One of my Blasts had two simultaneous sound problems. One of them was that JAMMA audio was more or less inaudible, with a buzzing sound replacing it. One of my Astro power supplies, the NVS-4000, was doing the same thing. Frustratingly, both used to have JAMMA audio working.

The Blast and NVS-4000 have Sega Model 3 sound amplifiers. This amp accepts stereo line-level audio, and also accepts mono balanced audio (JAMMA). With how the Blast is wired, only line level audio or speaker audio are passed in, and the choice is made by moving the 6-position AMP-UP connector on the JAMMA harness between one of the two sources.

On my Blast, the previous owner had done some hack work to the harness, and in my fixing it, I simply allowed the JAMMA audio to be disconnected or reconnected using a 4P AMP-UP connector (all I had at the time). Unfortunately that means I was able to accidentally give it line audio at the same time as JAMMA audio.

On the NVS-4000 PSU in the Astro, there isn't really an obvious way to prevent the user from feeding it both types of audio, so the same situation happened.
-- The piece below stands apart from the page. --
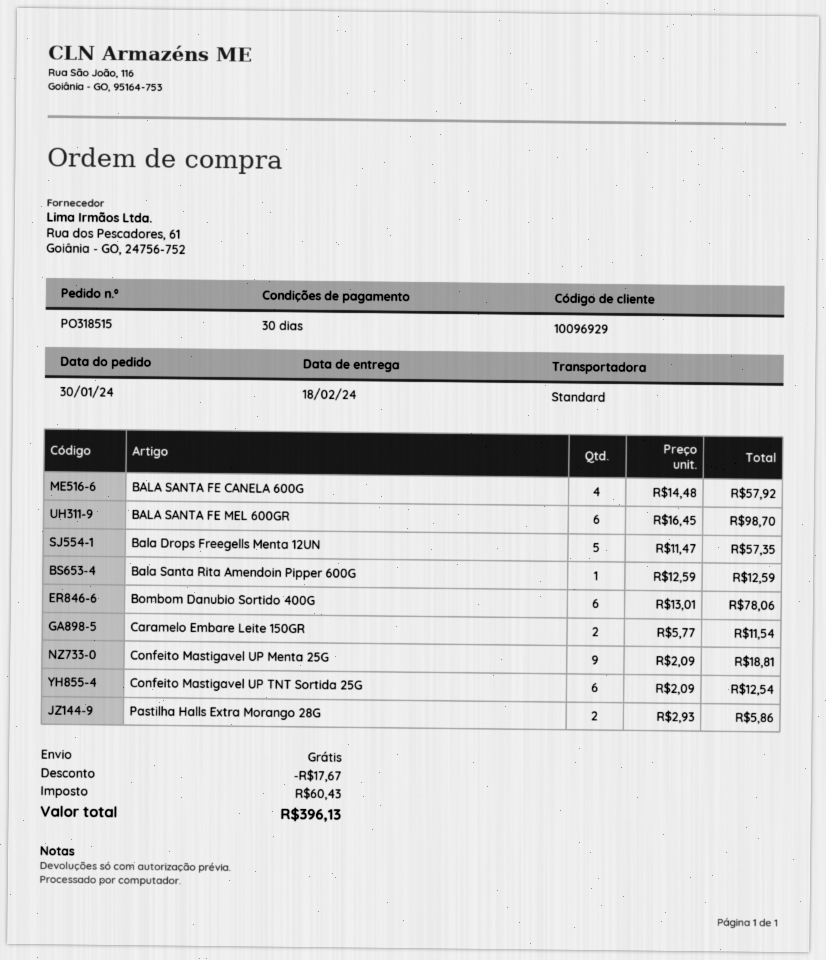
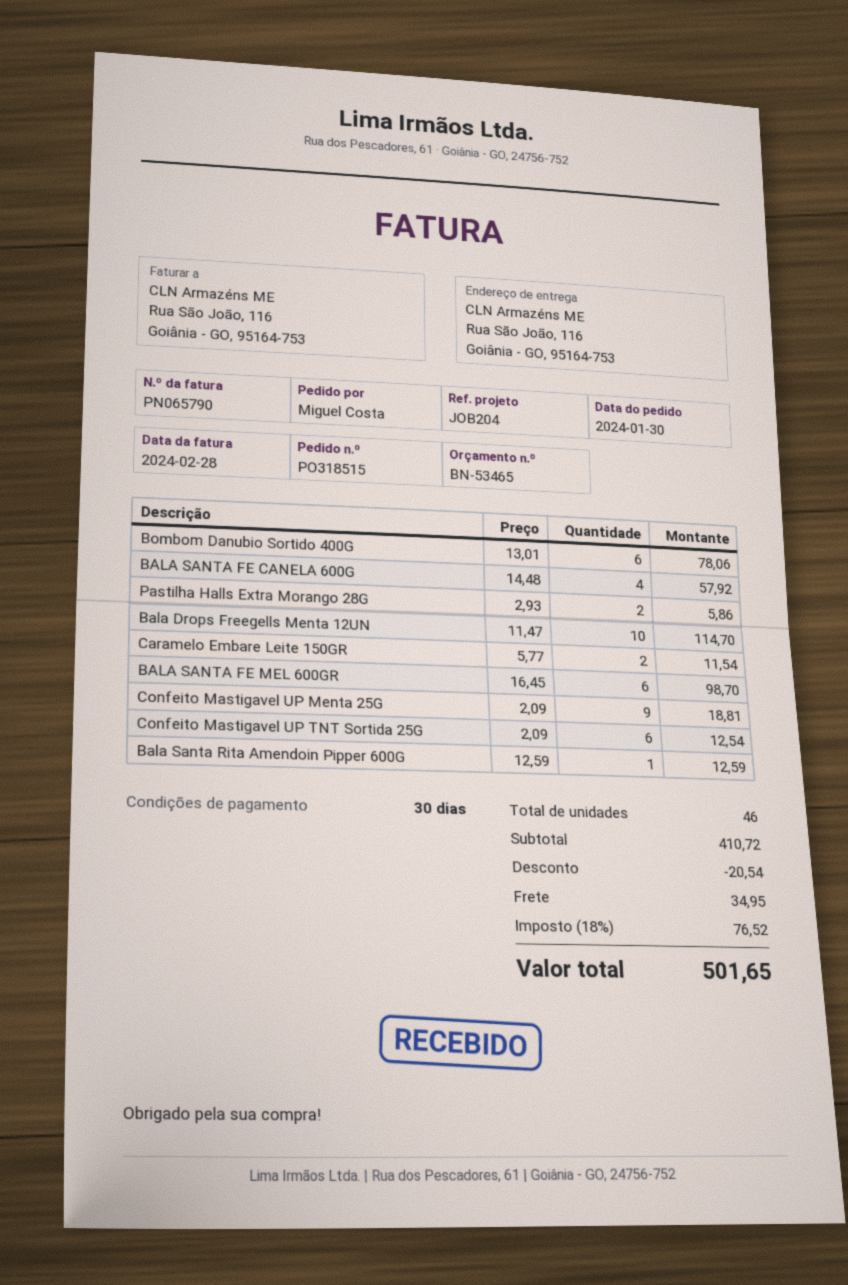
Bala Drops Freegells Menta 12UN: 5 x 11.47 = 57.35 -> 10 x 11.47 = 114.70
discount: 17.67 -> 20.54
shipping: 0.00 -> 34.95
tax: 60.43 -> 76.52
total: 396.13 -> 501.65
In short, line audio + JAMMA audio at the same time == blown JAMMA audio in the amp.

If you open up the PSUs you'll find the Model 3 sound amp. Near the sound inputs, there is a vertical resistor, R1, which is supposed to be 10 ohms. On one, it measured 2 megaohms, and on the other, 11. Way out of spec. Replacing R1 with a new 10-ohm resistor fixed it. I used a 1W resistor as some hapless future-proofing, but I don't expect that to prevent it from being damaged.

Someone had mentioned this resistor long ago, and I couldn't find the post. I just want to keep it in an obvious location for anyone with this problem in the future.

EDIT: Thinking about this further, this is a fusible film resistor. A next step would be to identify the maximum current the original was rated for, and replace it with a similar fusible resistor.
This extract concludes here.